The mess is especially regrettable because it undermines what education experts say is a good-faith effort by authorities to democratize entry into the country's state-run universities, which are free and more reputable than fee-paying establishments. For example, all the Brazilian universities that appear in world rankings – though even these schools rank quite low – are publicly financed.
Until recently, most top universities held their own entrance exam, making it hard for students outside the immediate area to attend. Some of the universities held their exams on the same weekend and all charge a fee, forcing students to choose between universities.
Two years ago the government revamped its little-used national university entrance exam into something more like the SAT in the US. Candidates from all over Brazil can now take the same test on the same day and participating universities choose students from the national list.
However, some top universities opted out of the scheme. Some alleged scheduling conflicts but others hinted they lacked confidence in the government’s ability to organize the test.
It was a skepticism that was justified almost immediately.
The first attempt at holding the new revamped test was delayed by several weeks after the questions were leaked. Then, in another blow to the ministry’s credibility, a computer problem exposed the personal data of millions of students earlier this year.
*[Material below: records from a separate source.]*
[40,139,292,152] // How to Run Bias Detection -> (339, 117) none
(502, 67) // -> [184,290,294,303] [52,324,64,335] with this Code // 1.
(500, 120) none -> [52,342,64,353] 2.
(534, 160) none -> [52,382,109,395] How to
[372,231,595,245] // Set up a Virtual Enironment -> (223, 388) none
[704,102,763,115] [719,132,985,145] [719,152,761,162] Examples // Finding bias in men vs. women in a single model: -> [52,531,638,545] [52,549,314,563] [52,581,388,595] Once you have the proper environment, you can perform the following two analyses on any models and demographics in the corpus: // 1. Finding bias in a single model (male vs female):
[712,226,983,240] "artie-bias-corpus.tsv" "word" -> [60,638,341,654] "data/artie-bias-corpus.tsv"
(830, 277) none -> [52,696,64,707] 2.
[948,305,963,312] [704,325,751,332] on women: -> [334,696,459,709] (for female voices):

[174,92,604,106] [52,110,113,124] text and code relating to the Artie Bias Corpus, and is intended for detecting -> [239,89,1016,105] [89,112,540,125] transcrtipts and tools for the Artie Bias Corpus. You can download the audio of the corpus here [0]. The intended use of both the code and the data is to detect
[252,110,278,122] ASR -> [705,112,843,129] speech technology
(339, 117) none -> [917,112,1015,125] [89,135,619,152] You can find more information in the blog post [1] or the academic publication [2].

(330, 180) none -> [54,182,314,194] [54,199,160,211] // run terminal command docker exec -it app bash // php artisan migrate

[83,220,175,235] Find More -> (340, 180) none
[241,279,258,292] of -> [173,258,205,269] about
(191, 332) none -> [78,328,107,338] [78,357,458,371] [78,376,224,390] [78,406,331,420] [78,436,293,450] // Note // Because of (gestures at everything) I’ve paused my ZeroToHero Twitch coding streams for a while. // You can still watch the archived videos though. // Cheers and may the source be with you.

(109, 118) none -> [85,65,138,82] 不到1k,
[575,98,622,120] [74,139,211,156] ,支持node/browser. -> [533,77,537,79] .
Nevertheless, the vast majority of the country’s public universities have adopted the high school national exam – known as the "Enem" for its Portuguese acronym – because it is cheaper and easier than doing their own, and also because university rectors are political appointees. But the recurring debacles make it unlikely that the Enem is ready to be accepted by top schools such as the University of São Paulo (USP) and the State University of Campinas (Unicamp), thus further weakening its credibility.
“The USP and Unicamp are still cautious because they understand that the operational problems haven’t been wholly resolved,” Maria Helena Guimarães de Castro, the former education secretary for São Paulo state, says in a telephone interview. “Their own entrance exams are well-planed and well-executed. I don’t think they are going to change to the Enem.”